In the data below, find every line with the word "none" and copy it.

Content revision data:
::::

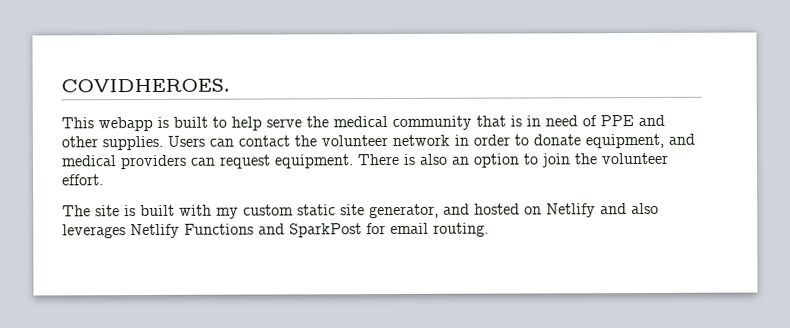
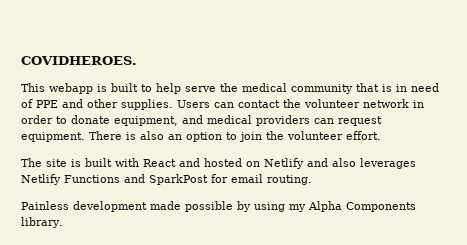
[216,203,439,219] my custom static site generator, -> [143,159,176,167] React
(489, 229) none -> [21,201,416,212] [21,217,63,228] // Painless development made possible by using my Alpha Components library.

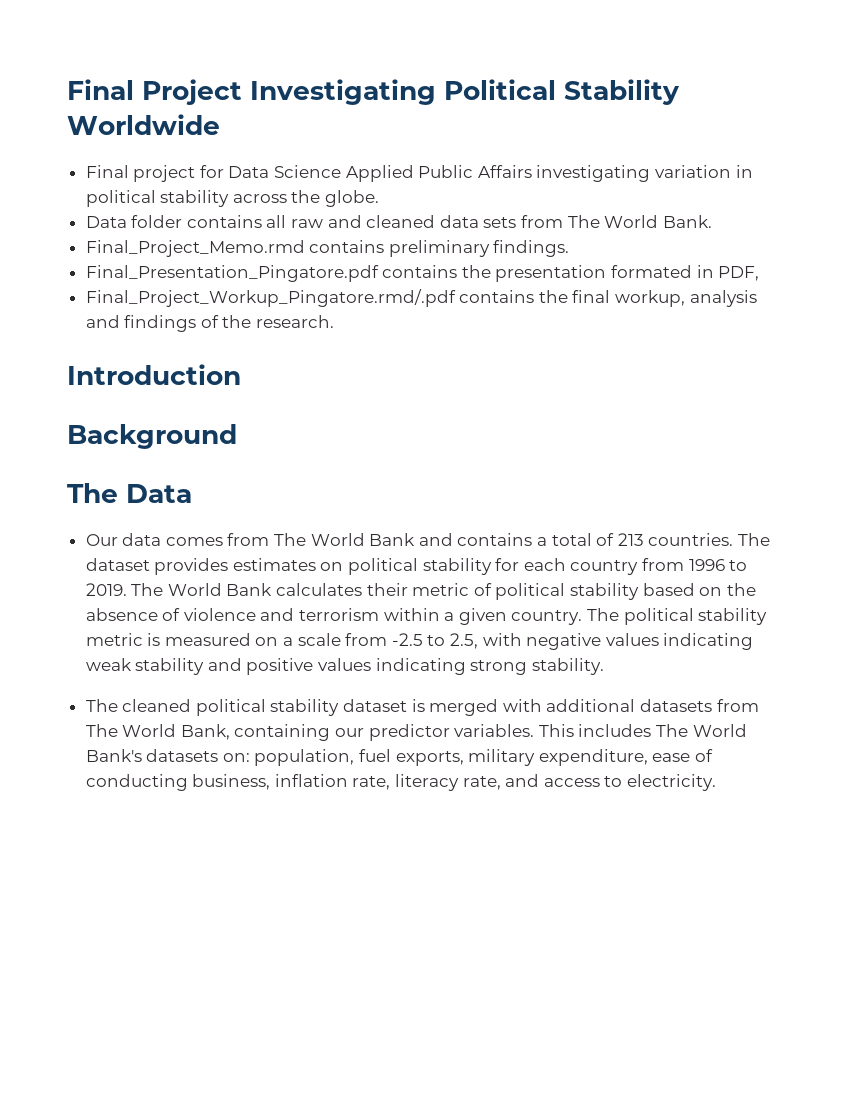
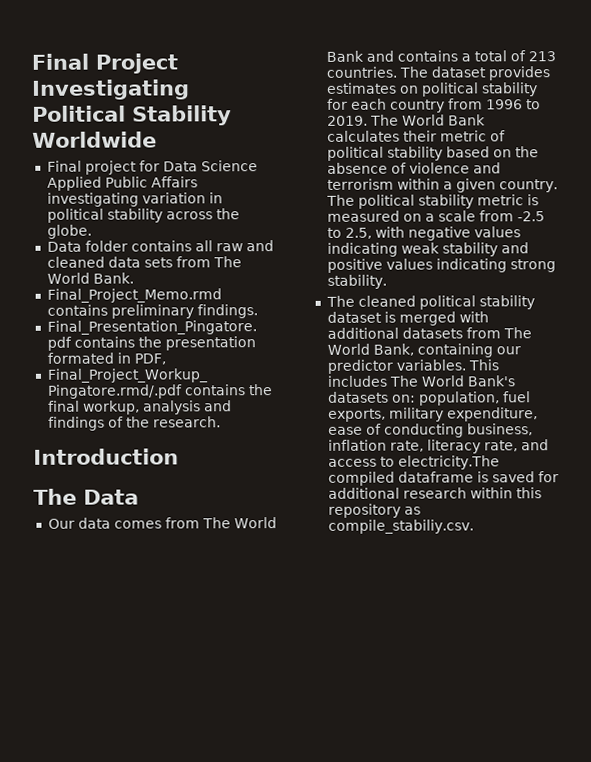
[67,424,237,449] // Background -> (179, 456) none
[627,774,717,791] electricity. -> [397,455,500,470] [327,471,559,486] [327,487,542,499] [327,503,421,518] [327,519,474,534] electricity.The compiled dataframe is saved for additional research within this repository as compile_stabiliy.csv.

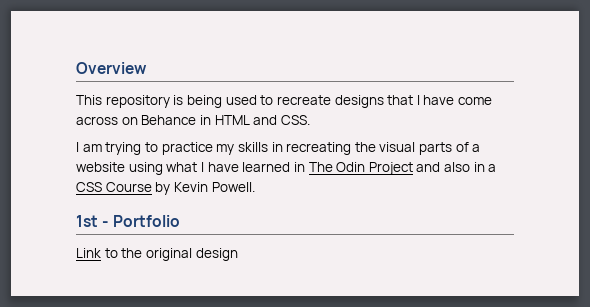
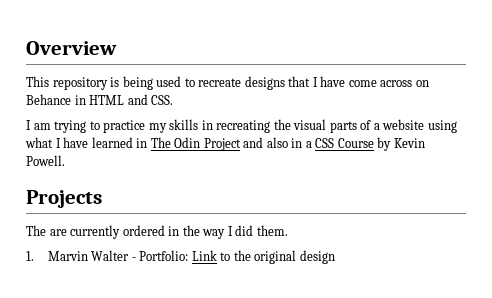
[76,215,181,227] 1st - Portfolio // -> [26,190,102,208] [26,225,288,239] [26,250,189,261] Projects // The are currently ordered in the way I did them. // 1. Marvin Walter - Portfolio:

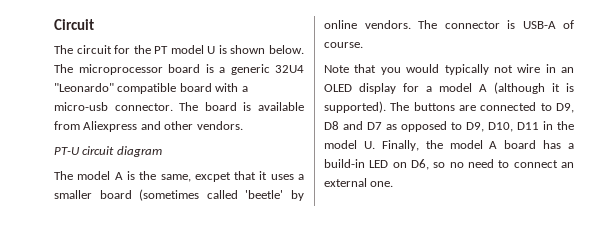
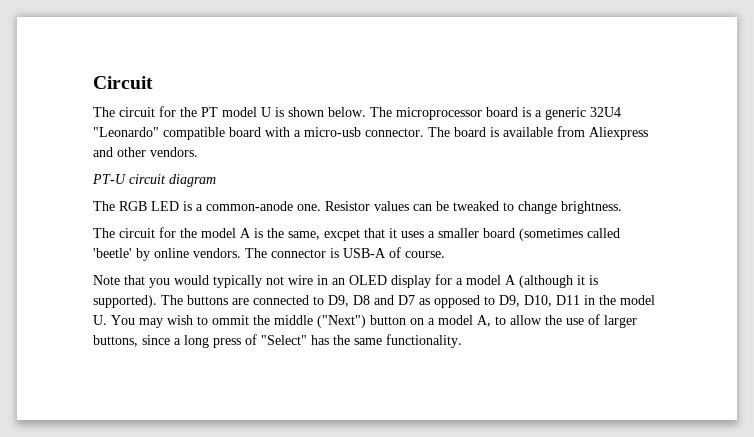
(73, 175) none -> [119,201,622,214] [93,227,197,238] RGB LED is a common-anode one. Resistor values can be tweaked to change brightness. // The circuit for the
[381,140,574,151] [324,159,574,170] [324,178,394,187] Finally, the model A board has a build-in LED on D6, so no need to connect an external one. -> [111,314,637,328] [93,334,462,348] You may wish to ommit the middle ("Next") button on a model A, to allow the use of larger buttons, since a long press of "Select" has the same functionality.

::::

- Response for this exercise:
(489, 229) none -> [21,201,416,212] [21,217,63,228] // Painless development made possible by using my Alpha Components library.
[67,424,237,449] // Background -> (179, 456) none
(73, 175) none -> [119,201,622,214] [93,227,197,238] RGB LED is a common-anode one. Resistor values can be tweaked to change brightness. // The circuit for the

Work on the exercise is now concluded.